The revenues were shrinking from the hardware sector and Nadar now decided to redesign HCL. The company once again needed funds to grow and this time around, Nadar decided to look at the capital market. An initial public offer (IPO) was made on the Indian Stock Exchange in 1999, which was a stupendous success.

President, HCL Technologies, Vineet Nayar says, "The shareholders supported us and then I think we started with Rs 580 an IPO and went up to Rs 2,800 or something like that. So, it was a dream run, I think the shareholders bought the argument we were making, they liked the articulation of the strategy, they liked the management team and they liked the vision we were painting and they supported the stock full time and that was a turning point for HCL."

Shiv Nadar now put aside his dream of becoming a global hardware major and venture into software with an open mind and a clean slate. Technology was opening up vistas of opportunities in the software sector and HCL now wanted to build new businesses.

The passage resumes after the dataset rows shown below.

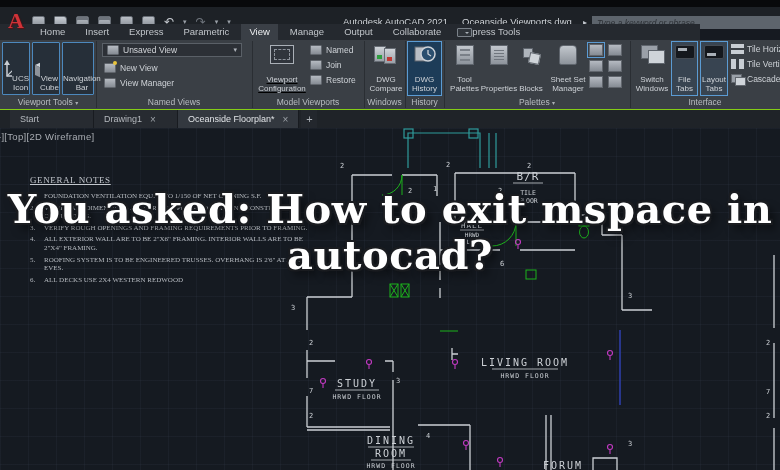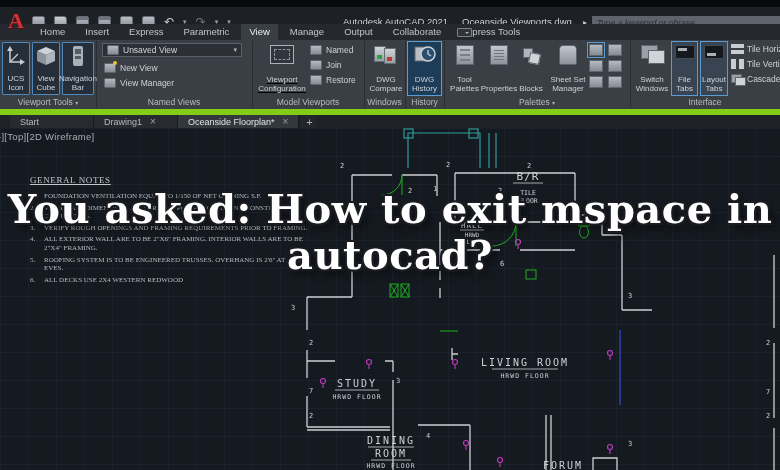"Home" .tabrow { width: 780px -> 700px }
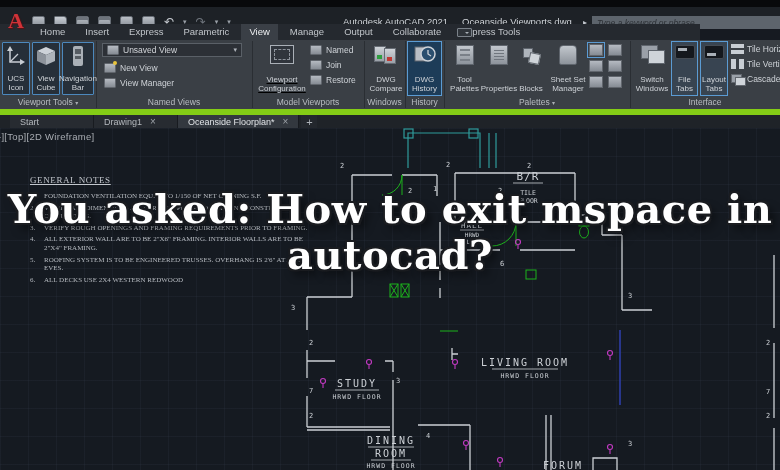"UCS Icon" .vtbtn { flex-direction: column -> row }
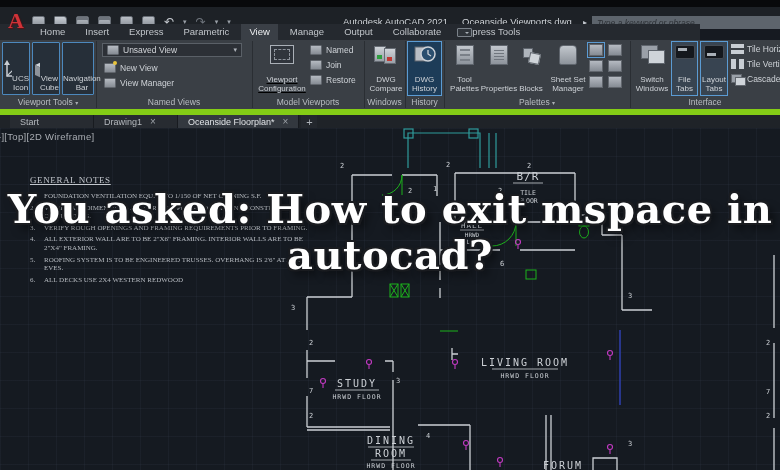"Start" .filetabs { border-top: 6px solid #84cc16 -> 1px solid #84cc16 }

Global business became a priority, so, now they started a BPO in Ireland in 2001. His partner in this ambitious venture was British Telecom.

The years that followed saw HCL in an expansion mode. In 2005 alone, HCL signed a software development agreement with Boeing for its 787 dreamliner programme. Next came a venture with NEC, Japan.

It even brought out the joint ventures Deutsche Bank and British Telecom's Apollo Contact Center. In the same year, HCL Infosystems launched it sub Rs 10,000 personal computer and joined hands with AMD and Microsoft to bridge the digital divide.

The successes of 2005 spilled over into 2006 and the company now produced over 75,000 machines in a single month, with more parallel joint ventures growing on its list. But in spite of this overwhelming success, Shiv Nadar would not rest. There was a nagging sense of dissatisfaction and perhaps not having exploited its full potential that still drove Nadar and the company to achieve much more.

Thirty years after starting his company, Shiv Nadar really does not have much to complain about. Hindustan Computers Ltd today is an empire worth $3.5 billion with staff strength of 34,000.

But then dissatisfaction has been the quintessential factor that has made Shiv Nadar the visionary that he was and continues to be. Dissatisfaction once drove him to quit his job at DCM and it is that same quality even today, that is driving him to achieve much more when he can quite easily rest on his laurels.